Aunque la familia no vio con buenos ojos el que yo tuviese otro hombre, se puso de mi parte como corresponde al espíritu de clan y consideraron altamente reprobable la actitud de Juan Luis, la de quitarme a mi hijo, y la de golpearme, cosa que me preocupé de divulgar. Ellos se hicieron cargo de todo, poniéndome como condición no volver a ver a este «otro» por un tiempo, lo entorpecería todo, Juan Luis podría estar siguiéndome por si yo acudía a los tribunales, incluso podía ejercer acción contra Trinidad si provocaba aún más sus iras. Accedí; habría accedido a cualquier cosa en el estado de presión en que me encontraba.
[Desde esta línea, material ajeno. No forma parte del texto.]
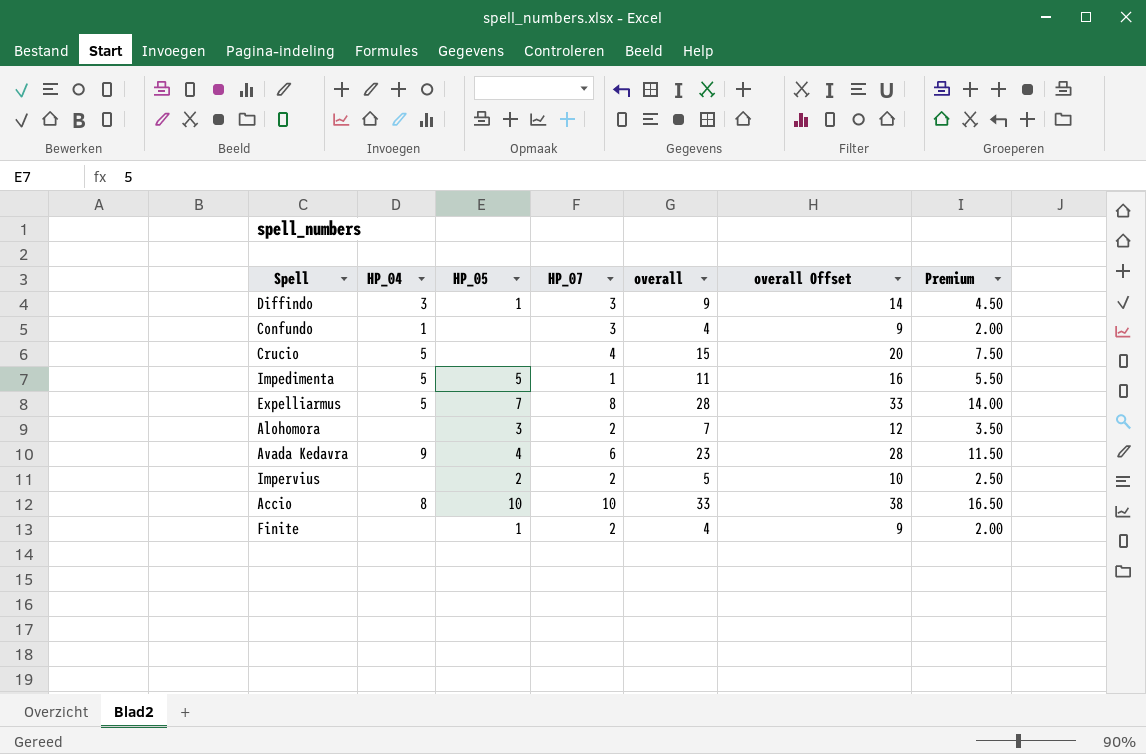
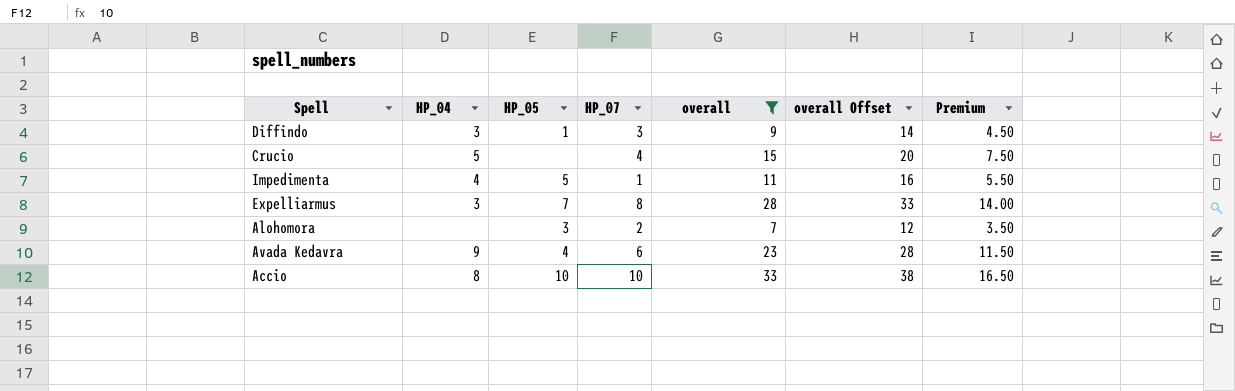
filter: none -> overall >= 7
Impedimenta | HP_04: 5 -> 4
Expelliarmus | HP_04: 5 -> 3

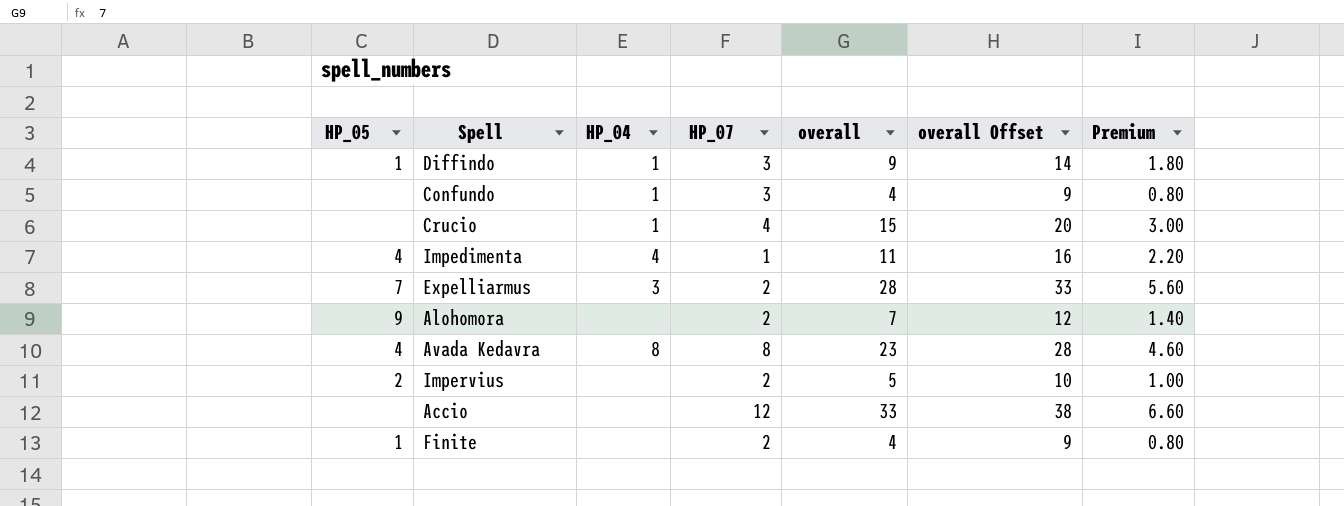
filter: overall >= 7 -> none
column HP_05 | position: 3 -> 1
column Premium | formula: [overall] * 0.5 -> [overall] * 0.2
Diffindo | HP_04: 3 -> 1
Crucio | HP_04: 5 -> 1
Impedimenta | HP_05: 5 -> 4
Expelliarmus | HP_07: 8 -> 2
Alohomora | HP_05: 3 -> 9
Avada Kedavra | HP_04: 9 -> 8
Avada Kedavra | HP_07: 6 -> 8
Accio | HP_05: 10 -> none
Accio | HP_04: 8 -> none
Accio | HP_07: 10 -> 12

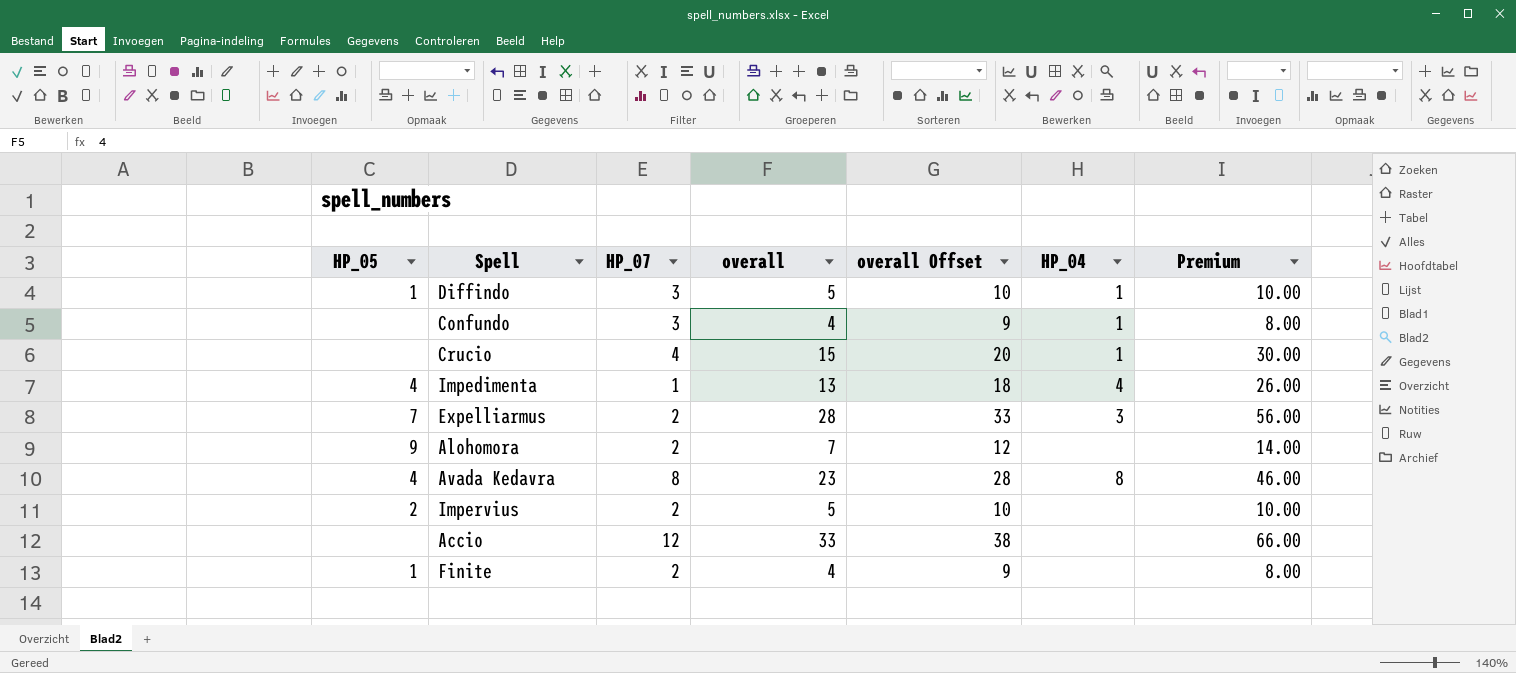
column HP_04 | position: 3 -> 6
column Premium | formula: [overall] * 0.2 -> [overall] * 2
Diffindo | overall: 9 -> 5
Diffindo | overall Offset: 14 -> 10
Impedimenta | overall: 11 -> 13
Impedimenta | overall Offset: 16 -> 18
No pensé en los plazos del Gringo, en Australia, todo lo dejé para después. Sofía dice que en alguna parte de mi conciencia culpé al Gringo por haberme desbaratado la vida. Eludí las cosas prácticas, estaba demasiado destruida para pensar en ellas. Mis hermanos lo hicieron por mí y se preocuparon de la partición de bienes y cosas por el estilo. Hubo frases grandilocuentes como las de mi padre: nadie estafará a mi hija, para algo sirve la sociedad conyugal y el capital que su padre ha aportado a ella. Y frases irónicas como las de Pía: cartuchona serás pero no huevona, hermanita.